Alison’s amazing voice has matured beautifully with age, her husky sound sending chills down your spine or raising the hairs on your arm with a single note. Her two accompanists taking care of the nights music and backing vocals with the electronica sound that all her fans are so familiar with.
A word for the wise, do not ever heckle Alison Moyet, one well inebriated man tried his best last night and was shot down in seconds making him look like the fool he was, Alison’s witty comeback applauded by everyone, except the prankster who was eventually removed by security.
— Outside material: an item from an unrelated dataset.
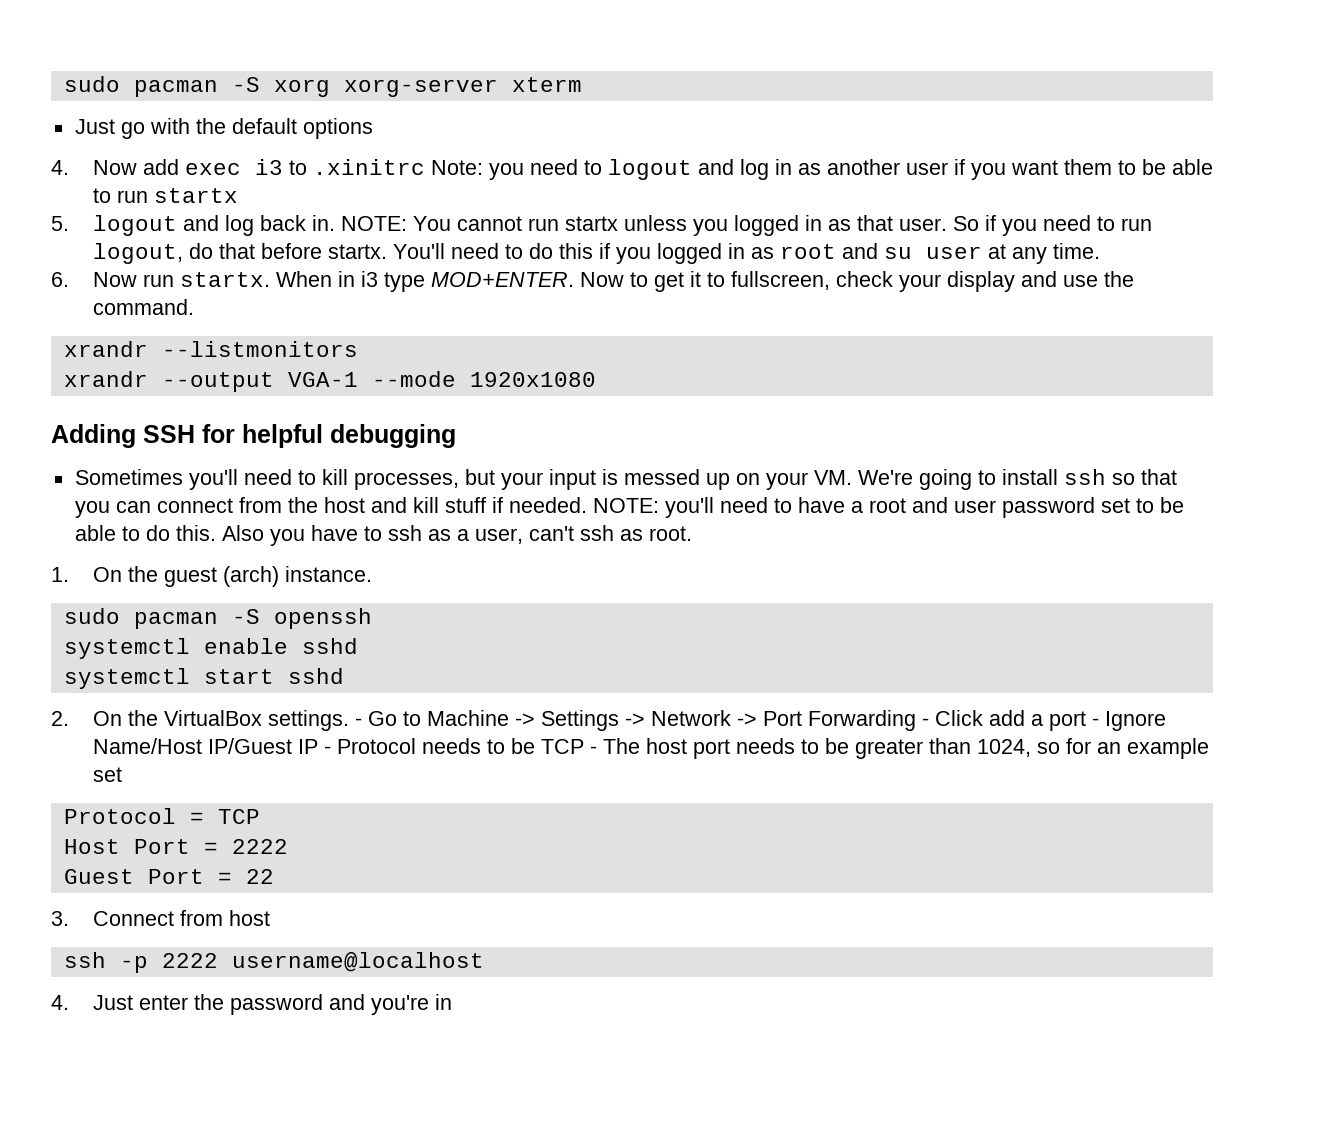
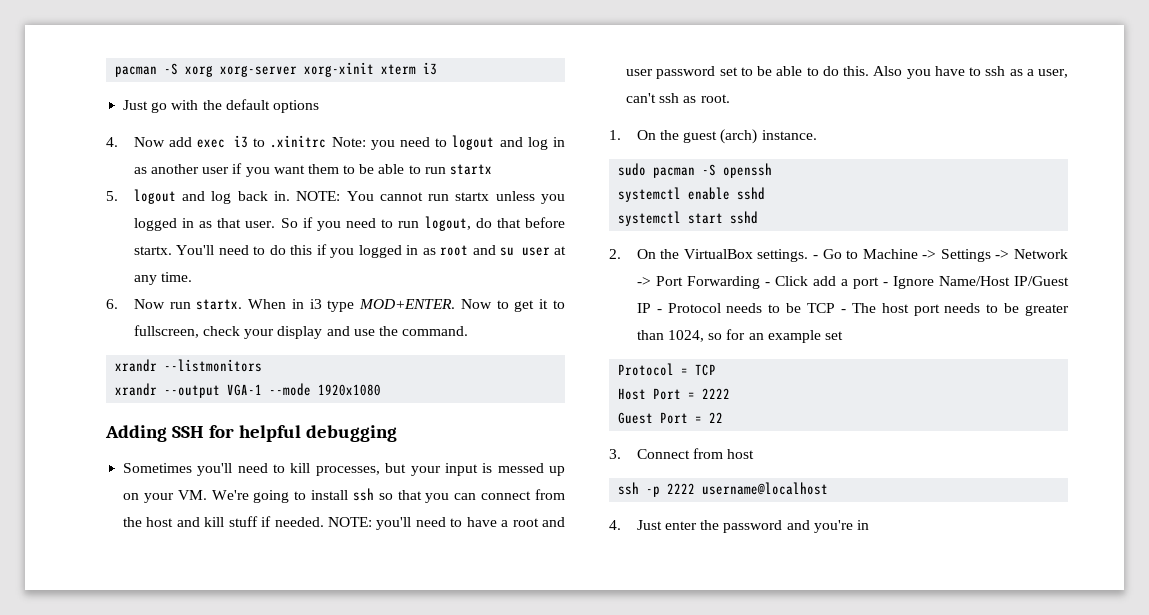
- sudo pacman -S xorg xorg-server xterm
+ pacman -S xorg xorg-server xorg-xinit xterm i3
Next was a beautiful tribute to Alison’s Mother, The English U, with hit after hit flowing, All Cried Out was a definite fan favourite. Lover Go and The Rarest Birds both from Other were simply breathtaking, closely followed by Is This Love? and the Yazoo hit Situation which had MCA rocking and everyone dancing in their seats.
Alison shared some lovely memories with us over the course of the evening and with a career spanning over thirty five years there was definitely a lot to draw on. Alas as the night was coming to a close we were hopeful for a few more and we were not disappointed. After a brief break the trio were back to deliver the goods and round out what had been a fantastic night of amazing music. Whispering Your Name was the first of three in the encore, with Love Resurrection and the phenomenal Don’t Go finishing out the night. The arena turned in to a disco on steroids everyone basking in the glory that is Alison Moyet.
From the first note of the evening it was clear that Alison really was like a fine wine and had only got better with time, so we can only image what her next tour to our shores might hold, lets hope its not another thirty years in the making.